CDD : un salarié peut-il remplacer plusieurs salariés absents avec un seul contrat ?

Publié le 30/11/2021 (mis à jour le 10/05/2023)
par Service juridique - CFDT

Le législateur a décidé de reconduire l’expérimentation du contrat à durée déterminée (CDD) et du contrat de travail temporaire (CTT) « multi-remplacement » qui a eu cours en 2020, en pleine période Covid.

C’est l’occasion de rappeler la règle de principe, et maintenant l’exception, permettant de recruter un salarié en CDD ou CTT pour pallier différentes absences dans l’entreprise.

Non, en principe il n’est pas possible de remplacer plusieurs salariés absents avec un même CDD ou CTT ! Mais par exception, du 13 avril 2023 au 13 avril 2025, un remplacement multiple est autorisé dans 66 secteurs définis par décret.  

Le principe : 1 CDD/ CTT = 1 (SEUL) REMPLACEMENT ! 

Pour rappel, le CDI est « la forme normale et générale de la relation de travail » (1). Le Code du travail encadre donc strictement le CDD et prévoit qu’il est seulement possible d’y recourir « pour l'exécution d'une tâche précise et temporaire », notamment pour le remplacement « d’un salarié », nommément désigné dans le CDD, en cas d’absence ou de suspension de son contrat de travail.

En théorie, cette règle permet d’éviter l’embauche en contrat précaire d’un « super remplaçant », qui serait en définitive le signe d’un déficit structurel de personnel dans l’entreprise. Autrement dit, elle empêche de pourvoir durablement un emploi lié à l’activité normale et permanente de l’entreprise, interdit par l’article L. 1242-1 du Code du travail (2). A défaut, le salarié peut obtenir la requalification de son contrat en CDI devant le conseil de prud’hommes.

Exception : le CDD/CTT « multi-remplacement »

La loi "Avenir professionnel" du 5 septembre 2018 avait autorisé, à titre expérimental, la conclusion d’un CDD/CTT unique pour remplacer plusieurs salariés absents.
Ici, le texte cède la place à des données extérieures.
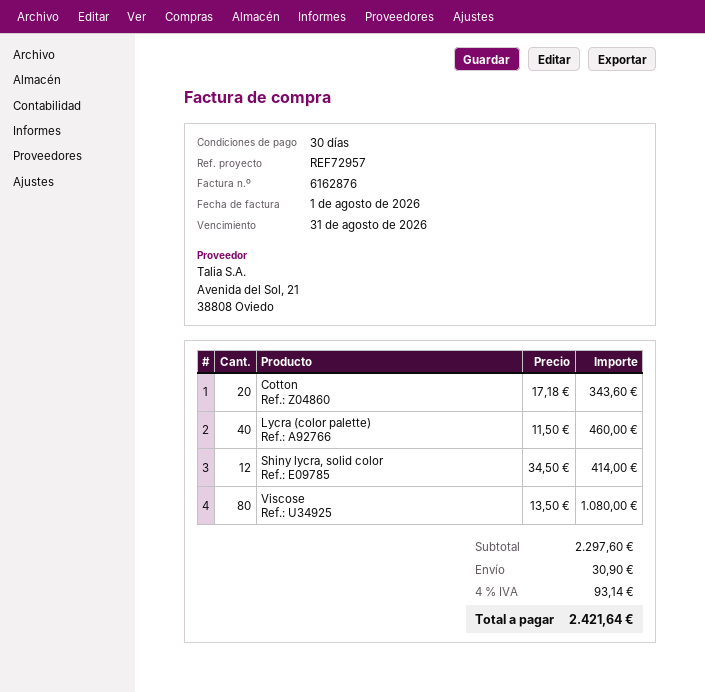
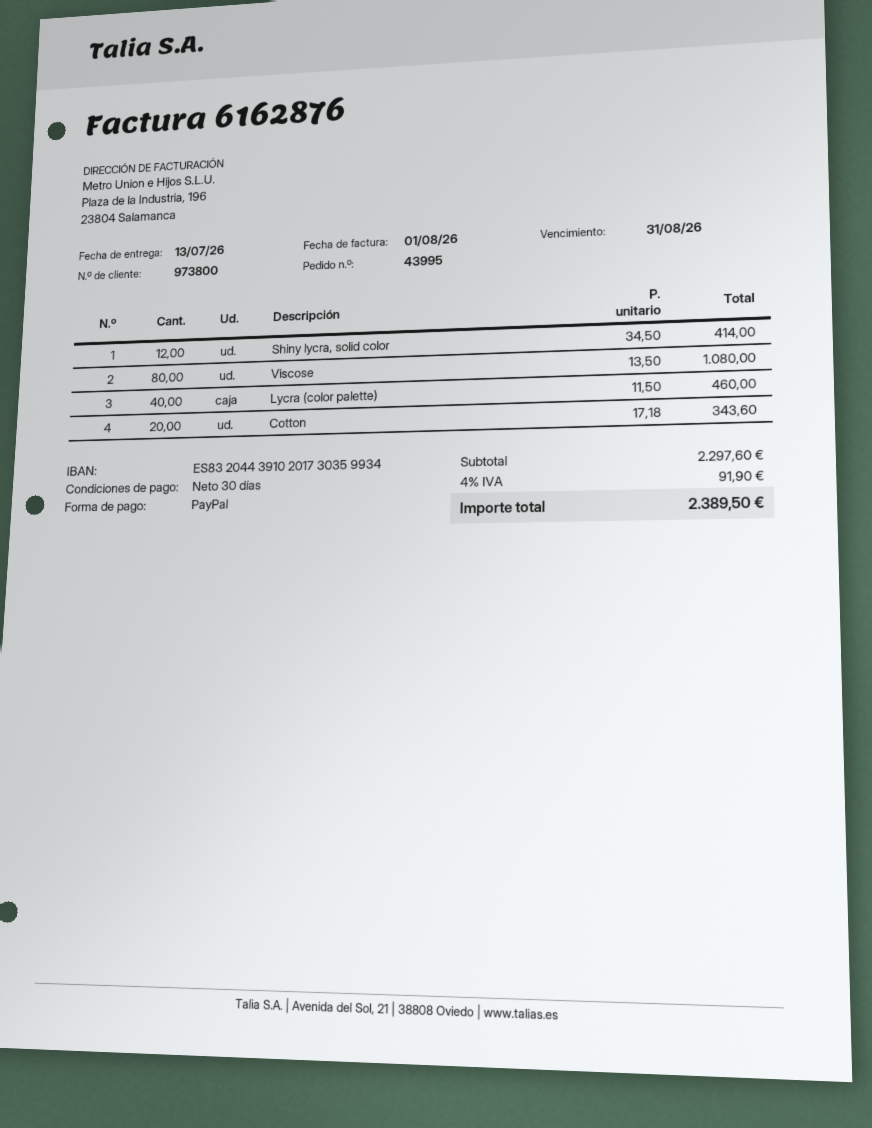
shipping: 30.90 -> none
tax: 4% = 93.14 -> 4% = 91.90
total: 2421.64 -> 2389.50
Cette expérimentation, alors limitée à 11 secteurs d’activité (sanitaire, social et médico-social – propreté- restauration collective…) a été en vigueur entre le 20 décembre 2019 et le 31 décembre 2020.

La loi « Urgence marché du travail » du 21 décembre 2022 reconduit cette expérimentation. Le décret n°2023-263 du 12 avril 2023 à largement augmenté la liste des secteurs concernés, passant de 11 à 66, employant au total plus 9.6 millions de salariés...

 

Les organisations syndicales ont rendu un avis défavorable sur le projet de décret. La CFDT a critiqué le périmètre très large de l’expérimentation, sans critères préalables ni obligation de négocier sur la qualité de l’emploi, ainsi que l’insuffisance de l’évaluation prévue au terme de l’expérimentation.
L’approche retenue s’apparente davantage à une dérogation temporaire qu’à une réelle démarche d’analyse...

La loi se contente de prévoir que « l'expérimentation ne peut avoir ni pour objet ni pour effet de pourvoir durablement un emploi lié à l'activité normale et permanente de l'entreprise ». De nombreuses questions pratiquent se posent, raison pour laquelle  le ministère du travail à mis en ligne, dans une FAQ, ses recommandations sur différents sujets très important (durée du CDD/CTT, remplacement successifs, postes concernés, horaires, bulletin de paie, inaptitude…). Une analyse juridique de cette FAQ sera publiée prochainement sur notre site.   

 

(1) Art.L.1221-2, C.trav.

(2) Voir notamment cass.soc.09.06.17, n°15-28599.

(3) Cass. soc.17.11.2021, n° 20-18.336. 

(4) Art. L.1244-1, C.trav.

(5) Le délai de carence, prévu par l’article L.1244-3 du Code du travail, s’applique pour une succession de CDD sur un même poste, tandis que le délai d’attente, prévu par la circulaire DRT n°92-14 du 29 août 1992, s’applique pour une succession de CDD avec un même salarié sur des postes différents.

(6) C’est ce qui a été jugé par exemple dans le cas de la conclusion d’environ 300 CDD de remplacement sur une période de 6 ans pratiquement sans interruptions ! Cass.soc.29.01.20, n° 18-23.469.